- Perry in 1976
- Born: 1944 Cambridge, England, United Kingdom
- Died: 1991 (aged 46–47) Cambridge, England, United Kingdom
- Education: Harrow Technical College and School of Art
- Known for: Photography

= Roger Perry (photographer) =

British photographer

Roger Perry (1944–1991) was a British photographer, best known for his work at Time Out, as well as The Sunday Times and The Observer colour magazines. His 1976 book of London graffiti photography The Writing on The Wall was one of the first extensive surveys of the city's burgeoning 'scene'.

== Life and work ==

Perry studied at Harrow School of Art after deciding to become a professional photographer. Around this time he became friends with Tony Elliott who was studying at Keele University, editing a student magazine that Perry contributed to. When Elliott went on to found Time Out, he employed Perry as house photographer. Working alongside designer Pearce Marchbank, Perry created hundreds of iconic covers for the London listings magazine.

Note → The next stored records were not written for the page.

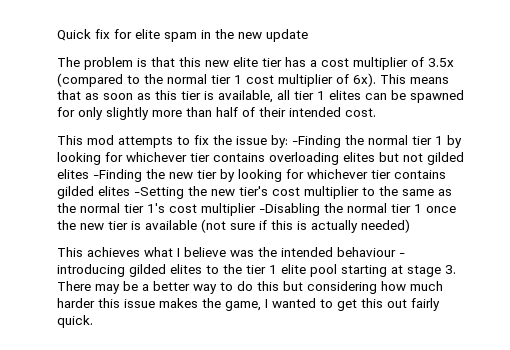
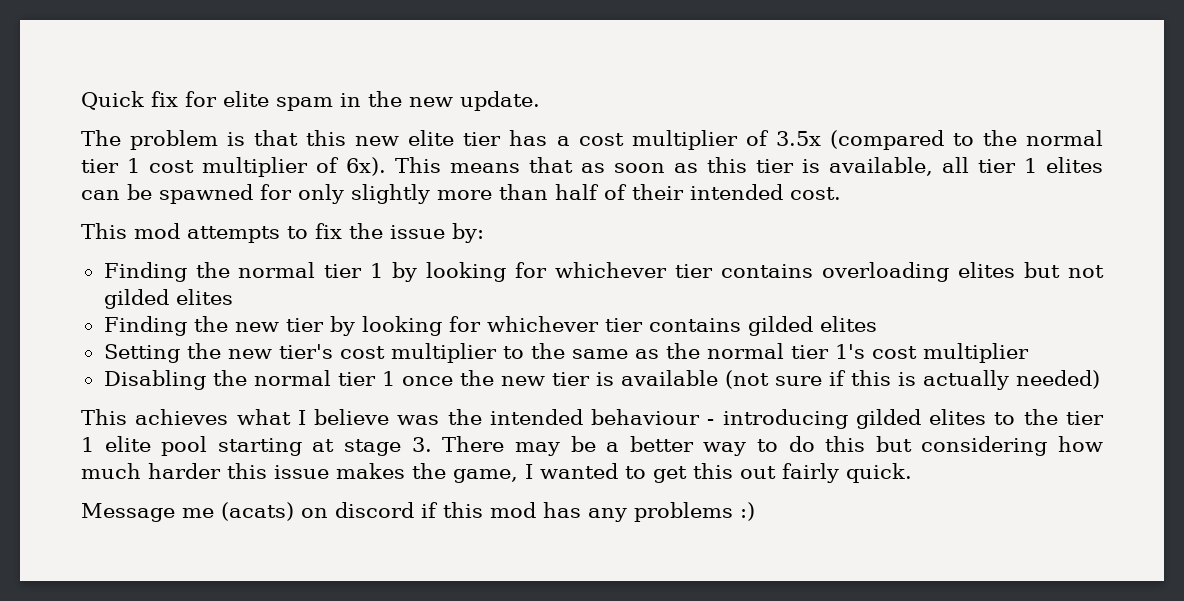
- Quick fix for elite spam in the new update
+ Quick fix for elite spam in the new update.
- This mod attempts to fix the issue by: -Finding the normal tier 1 by looking for whichever tier contains overloading elites but not gilded elites -Finding the new tier by looking for whichever tier contains gilded elites -Setting the new tier's cost multiplier to the same as the normal tier 1's cost multiplier -Disabling the normal tier 1 once the new tier is available (not sure if this is actually needed)
+ This mod attempts to fix the issue by:
+ Finding the normal tier 1 by looking for whichever tier contains overloading elites but not gilded elites
+ Finding the new tier by looking for whichever tier contains gilded elites
+ Setting the new tier's cost multiplier to the same as the normal tier 1's cost multiplier
+ Disabling the normal tier 1 once the new tier is available (not sure if this is actually needed)
+ Message me (acats) on discord if this mod has any problems :)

One cover that Perry photographed, working with Marchbank, came third in the Professional Publishers Association Cover of the Century award. It depicted Winston Churchill's trademark V sign, with Marchbank's studio cleaner acting as 'hand-double' for the shoot.

In the 1980s Perry began working as a photojournalist, particularly for the colour supplements of the Sunday newspapers such as The Sunday Times, where he regularly worked on the "Life in the Day" feature.

Due to severe rheumatoid arthritis, Perry retired to Suffolk where he began trading and restoring classic Lancia cars. He used a Lancia Stratos as an everyday runaround car.

He died in Cambridge in 1991, with large obituaries published in many of the publications he used to contribute to, with Ian Jack writing an extensive one for The Independent.

==Legacy==
In 2014 Perry's graffiti book The Writing on The Wall was republished after a Kickstarter campaign was started by George Stewart-Lockhart. The new edition is expanded to include more photographs, with an extensive new foreword, as well as a short essay by Bill Drummond. The original introduction by George Melly was also included, as well as numerous recollections about Perry from friends and colleagues such as Tony Elliott, Neil Lyndon and Simon Park, amongst others. Writing in The Guardian on the subject of The Writing On The Wall, Alexis Petridis wrote that "Perry’s photos offer a vivid snapshot of British culture in the mid-70s, between the final curdling of the hippy counterculture and the arrival of punk".

== Publications ==
- The Writing on The Wall. London: Elm Tree, 1976. ISBN 024189252X. With an introduction by George Melly.
- The Writing on The Wall (Expanded Edition). London: Plain Crisp, 2015. ISBN 978-0993152009. With an introduction by Melly and a short essay by Bill Drummond.

== Exhibitions ==
- Photography in the Theatre, Impressions Gallery, York, 1973. With Angus McBean, Cecil Beaton and John Walmsley.